During this “transition” phase the browser is presumably idle – twiddling its thumbs waiting for the first byte of the next page. But that’s not so! Browser developers realized that this transition time is a HUGE window of opportunity for performance prebrowsing optimizations. Once the browser starts requesting a page, it doesn’t have to wait for that page to arrive to start working. Just like Radar, the browser can anticipate what will need to be done next and can start that work ahead of time.

DNS pre-resolution & TCP pre-connect

The browser doesn’t have a lot of context to go on – all it knows is the URL being requested, but that’s enough to do DNS pre-resolution and TCP pre-connect. Browsers can reference prior browsing history to find clues about the DNS and TCP work that’ll likely be needed. For example, suppose the user is navigating to http://cartoonnetwork.com/. From previous history the browser can remember what other domains were used by resources in that page. You can see this information in Chrome at chrome://dns. My history shows the following domains were seen previously:

  • ads.cartoonnetwork.com
  • gdyn.cartoonnetwork.com
  • i.cdn.turner.com

During this transition (while it’s waiting for the first byte of Cartoon Network’s HTML document to arrive) the browser can resolve these DNS lookups. This is a low cost exercise that has significant payoffs as we saw in the earlier dns-prefetch discussion.

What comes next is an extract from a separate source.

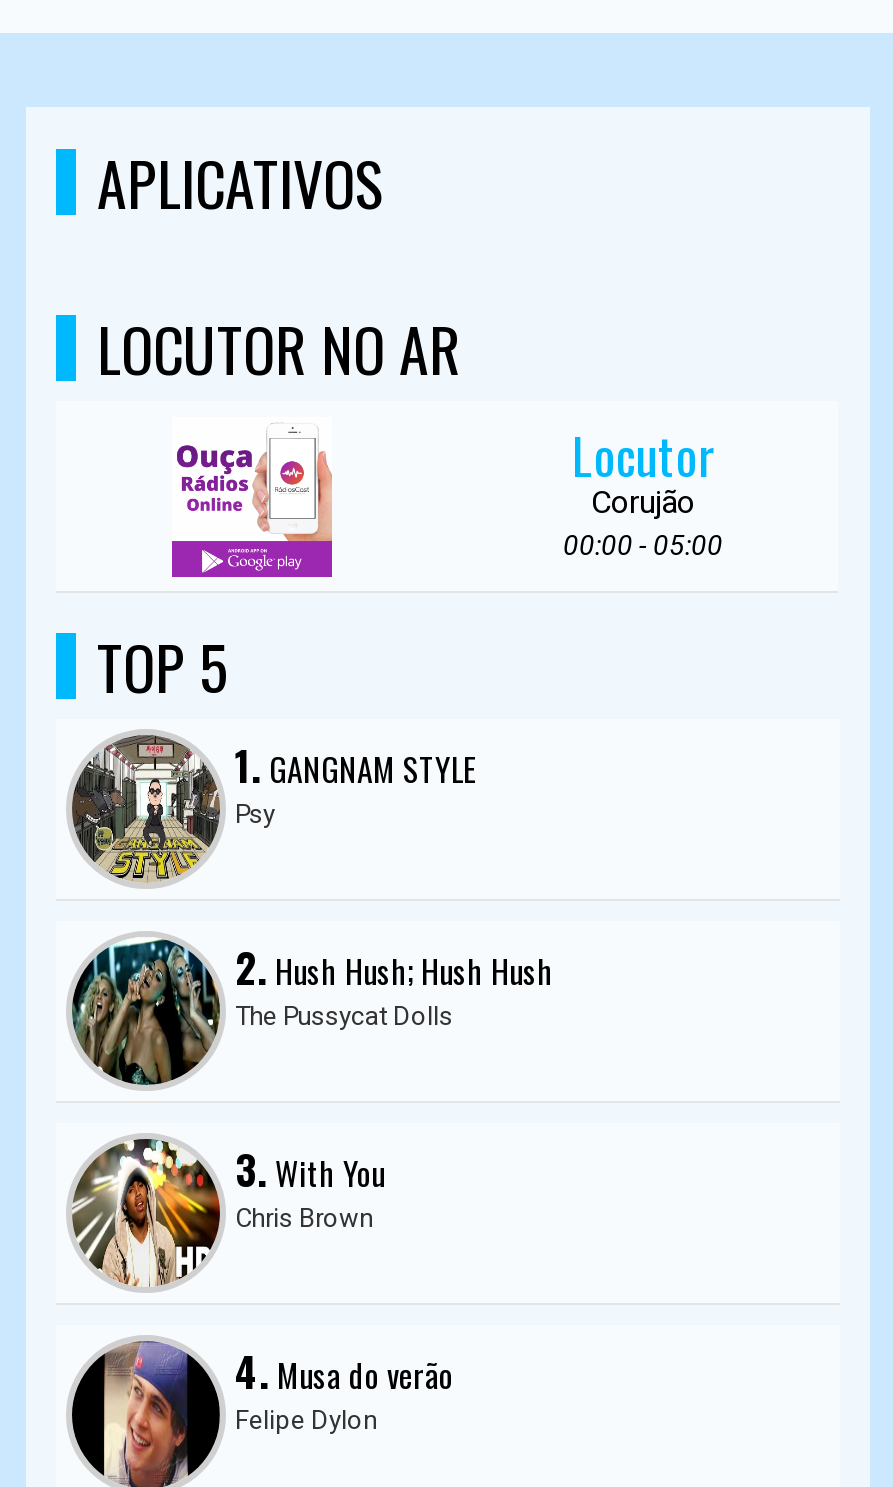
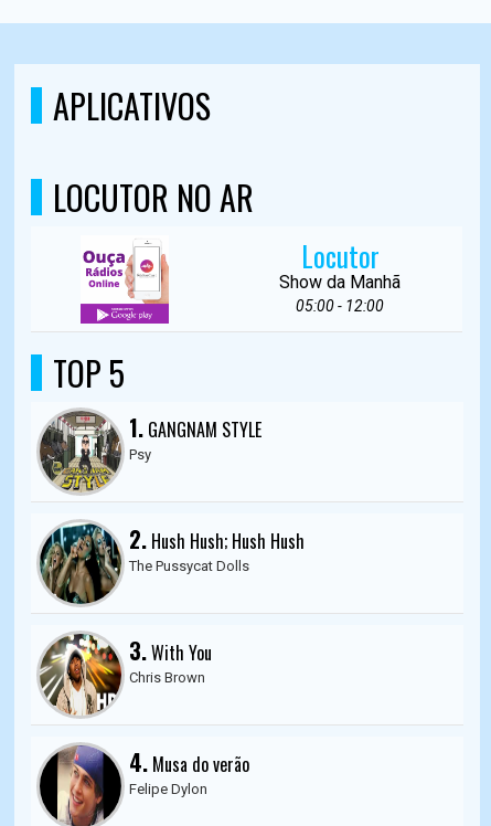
[146,429,334,579] [image] -> [79,242,183,325] [image]
[563,483,723,561] Corujão | 00:00 - 05:00 -> [280,272,401,315] Show da Manhã | 05:00 - 12:00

If the confidence is high enough, the browser can go a step further and establish a TCP connection (or two) for each domain. This will save time when the HTML document finally arrives and requires page resources. The Subresource PreConnects column in chrome://dns indicates when this occurs. For more information about dns-presolution and tcp-preconnect see DNS Prefetching.

Prefresh

Similar to the progression from LINK REL dns-prefetch to prefetch, the browser can progress from DNS lookups to actual fetching of resources that are likely to be needed by the page. The determination of which resources to fetch is based on prior browsing history, similar to what is done in DNS pre-resolution. This is implemented as an experimental feature in Chrome called “prefresh” that can be turned on using the --speculative-resource-prefetching="enabled" flag. You can see the resources that are predicted to be needed for a given URL by going to chrome://predictors and clicking on the Resource Prefetch Predictor tab.

The resource history records which resources were downloaded in previous visits to the same URL, how often the resource was hit as well as missed, and a score for the likelihood that the resource will be needed again. Based on these scores the browser can start downloading critical resources while it’s waiting for the first byte of the HTML document to arrive. Prefreshed resources are thus immediately available when the HTML needs them without the delays to fetch, read, and preprocess them. The implementation of prefresh is still evolving and being tested, but it holds potential to be another prebrowsing timesaver that can be utilized during the transition phase.

Phase 3 – Current Page

Once the current page starts loading there’s not much opportunity to do prebrowsing – the user has already arrived at their destination. However, given that the average page takes 6+ seconds to load, there is a benefit in finding all the necessary resources as early as possible and downloading them in a prioritized order. This is the role of the preloader.

Most of today’s browsers utilize a preloader – also called a lookahead parser or speculative parser. The preloader is, in my opinion, the most important browser performance optimization ever made. One study found that the preloader alone improved page load times by ~20%. The invention of preloaders was in response to the old browser behavior where scripts were downloaded one-at-a-time in daisy chain fashion.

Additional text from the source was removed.